• **What you should do**
Copy every entry exactly as it reads and exclude whatever pictures appear.
** Opening Provided data block **
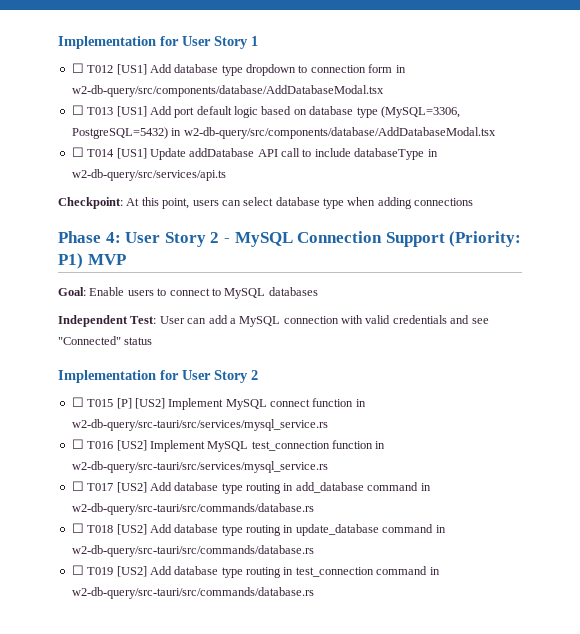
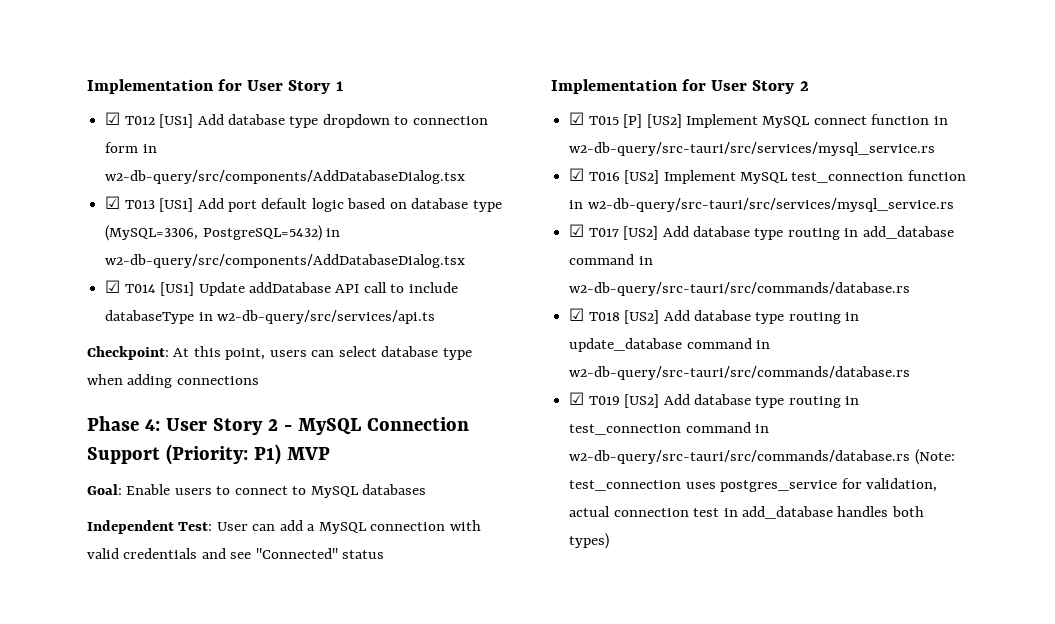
- ☐ T012 [US1] Add database type dropdown to connection form in w2-db-query/src/components/database/AddDatabaseModal.tsx
- ☐ T013 [US1] Add port default logic based on database type (MySQL=3306, PostgreSQL=5432) in w2-db-query/src/components/database/AddDatabaseModal.tsx
- ☐ T014 [US1] Update addDatabase API call to include databaseType in w2-db-query/src/services/api.ts
+ ☑ T012 [US1] Add database type dropdown to connection form in w2-db-query/src/components/AddDatabaseDialog.tsx
+ ☑ T013 [US1] Add port default logic based on database type (MySQL=3306, PostgreSQL=5432) in w2-db-query/src/components/AddDatabaseDialog.tsx
+ ☑ T014 [US1] Update addDatabase API call to include databaseType in w2-db-query/src/services/api.ts
- ☐ T015 [P] [US2] Implement MySQL connect function in w2-db-query/src-tauri/src/services/mysql_service.rs
+ ☑ T015 [P] [US2] Implement MySQL connect function in w2-db-query/src-tauri/src/services/mysql_service.rs
- ☐ T016 [US2] Implement MySQL test_connection function in w2-db-query/src-tauri/src/services/mysql_service.rs
+ ☑ T016 [US2] Implement MySQL test_connection function in w2-db-query/src-tauri/src/services/mysql_service.rs
- ☐ T017 [US2] Add database type routing in add_database command in w2-db-query/src-tauri/src/commands/database.rs
+ ☑ T017 [US2] Add database type routing in add_database command in w2-db-query/src-tauri/src/commands/database.rs
- ☐ T018 [US2] Add database type routing in update_database command in w2-db-query/src-tauri/src/commands/database.rs
+ ☑ T018 [US2] Add database type routing in update_database command in w2-db-query/src-tauri/src/commands/database.rs
- ☐ T019 [US2] Add database type routing in test_connection command in w2-db-query/src-tauri/src/commands/database.rs
+ ☑ T019 [US2] Add database type routing in test_connection command in w2-db-query/src-tauri/src/commands/database.rs (Note: test_connection uses postgres_service for validation, actual connection test in add_database handles both types)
** Closing Provided data block **
• **Response area**
- ☐ T012 [US1] Add database type dropdown to connection form in w2-db-query/src/components/database/AddDatabaseModal.tsx
- ☐ T013 [US1] Add port default logic based on database type (MySQL=3306, PostgreSQL=5432) in w2-db-query/src/components/database/AddDatabaseModal.tsx
- ☐ T014 [US1] Update addDatabase API call to include databaseType in w2-db-query/src/services/api.ts
+ ☑ T012 [US1] Add database type dropdown to connection form in w2-db-query/src/components/AddDatabaseDialog.tsx
+ ☑ T013 [US1] Add port default logic based on database type (MySQL=3306, PostgreSQL=5432) in w2-db-query/src/components/AddDatabaseDialog.tsx
+ ☑ T014 [US1] Update addDatabase API call to include databaseType in w2-db-query/src/services/api.ts
- ☐ T015 [P] [US2] Implement MySQL connect function in w2-db-query/src-tauri/src/services/mysql_service.rs
+ ☑ T015 [P] [US2] Implement MySQL connect function in w2-db-query/src-tauri/src/services/mysql_service.rs
- ☐ T016 [US2] Implement MySQL test_connection function in w2-db-query/src-tauri/src/services/mysql_service.rs
+ ☑ T016 [US2] Implement MySQL test_connection function in w2-db-query/src-tauri/src/services/mysql_service.rs
- ☐ T017 [US2] Add database type routing in add_database command in w2-db-query/src-tauri/src/commands/database.rs
+ ☑ T017 [US2] Add database type routing in add_database command in w2-db-query/src-tauri/src/commands/database.rs
- ☐ T018 [US2] Add database type routing in update_database command in w2-db-query/src-tauri/src/commands/database.rs
+ ☑ T018 [US2] Add database type routing in update_database command in w2-db-query/src-tauri/src/commands/database.rs
- ☐ T019 [US2] Add database type routing in test_connection command in w2-db-query/src-tauri/src/commands/database.rs
+ ☑ T019 [US2] Add database type routing in test_connection command in w2-db-query/src-tauri/src/commands/database.rs (Note: test_connection uses postgres_service for validation, actual connection test in add_database handles both types)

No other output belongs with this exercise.